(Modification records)
<<<<
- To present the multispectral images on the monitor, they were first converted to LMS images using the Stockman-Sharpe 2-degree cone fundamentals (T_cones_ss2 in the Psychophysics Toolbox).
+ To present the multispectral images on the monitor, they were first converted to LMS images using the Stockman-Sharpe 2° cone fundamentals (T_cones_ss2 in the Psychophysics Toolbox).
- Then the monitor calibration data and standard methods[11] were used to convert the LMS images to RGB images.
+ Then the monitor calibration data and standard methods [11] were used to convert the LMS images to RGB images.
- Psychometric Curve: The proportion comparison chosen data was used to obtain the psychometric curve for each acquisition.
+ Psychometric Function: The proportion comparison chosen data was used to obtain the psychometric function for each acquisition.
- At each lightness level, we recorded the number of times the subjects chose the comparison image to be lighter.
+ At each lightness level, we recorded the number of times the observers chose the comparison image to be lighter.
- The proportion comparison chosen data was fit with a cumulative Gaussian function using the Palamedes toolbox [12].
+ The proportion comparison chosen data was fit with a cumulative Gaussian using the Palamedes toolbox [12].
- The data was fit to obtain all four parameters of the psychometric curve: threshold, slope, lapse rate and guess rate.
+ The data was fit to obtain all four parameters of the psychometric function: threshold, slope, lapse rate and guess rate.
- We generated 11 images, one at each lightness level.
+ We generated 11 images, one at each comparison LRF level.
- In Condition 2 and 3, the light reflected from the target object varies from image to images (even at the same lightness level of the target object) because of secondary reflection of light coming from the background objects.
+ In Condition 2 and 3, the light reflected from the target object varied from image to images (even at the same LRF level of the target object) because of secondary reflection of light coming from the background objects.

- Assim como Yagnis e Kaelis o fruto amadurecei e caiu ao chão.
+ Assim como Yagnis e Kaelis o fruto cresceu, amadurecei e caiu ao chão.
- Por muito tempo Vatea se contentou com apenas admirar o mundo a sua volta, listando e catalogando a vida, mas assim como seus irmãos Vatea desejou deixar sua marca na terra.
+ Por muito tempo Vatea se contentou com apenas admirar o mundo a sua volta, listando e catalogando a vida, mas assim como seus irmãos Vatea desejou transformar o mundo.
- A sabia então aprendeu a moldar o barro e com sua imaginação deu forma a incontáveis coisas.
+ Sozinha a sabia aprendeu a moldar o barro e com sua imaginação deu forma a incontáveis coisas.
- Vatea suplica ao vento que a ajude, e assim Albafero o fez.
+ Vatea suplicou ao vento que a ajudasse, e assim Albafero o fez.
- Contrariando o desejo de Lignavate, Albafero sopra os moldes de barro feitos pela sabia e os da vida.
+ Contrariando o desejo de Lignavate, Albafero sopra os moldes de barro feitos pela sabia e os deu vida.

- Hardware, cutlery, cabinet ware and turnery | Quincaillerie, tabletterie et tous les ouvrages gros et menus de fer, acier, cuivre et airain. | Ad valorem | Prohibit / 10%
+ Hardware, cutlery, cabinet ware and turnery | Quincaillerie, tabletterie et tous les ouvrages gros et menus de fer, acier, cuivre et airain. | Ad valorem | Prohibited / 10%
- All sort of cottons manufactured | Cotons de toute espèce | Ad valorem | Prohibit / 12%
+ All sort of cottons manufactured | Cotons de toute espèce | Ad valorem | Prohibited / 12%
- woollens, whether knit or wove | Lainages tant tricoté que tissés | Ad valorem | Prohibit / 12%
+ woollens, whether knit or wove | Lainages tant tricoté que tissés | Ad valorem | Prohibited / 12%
>>>>
Take the lines above from the one containing "- The data was" down to the one containing "- We generated", and transcribe them exactly, both ends included.

Completed task >>
- The data was fit to obtain all four parameters of the psychometric curve: threshold, slope, lapse rate and guess rate.
+ The data was fit to obtain all four parameters of the psychometric function: threshold, slope, lapse rate and guess rate.
- We generated 11 images, one at each lightness level.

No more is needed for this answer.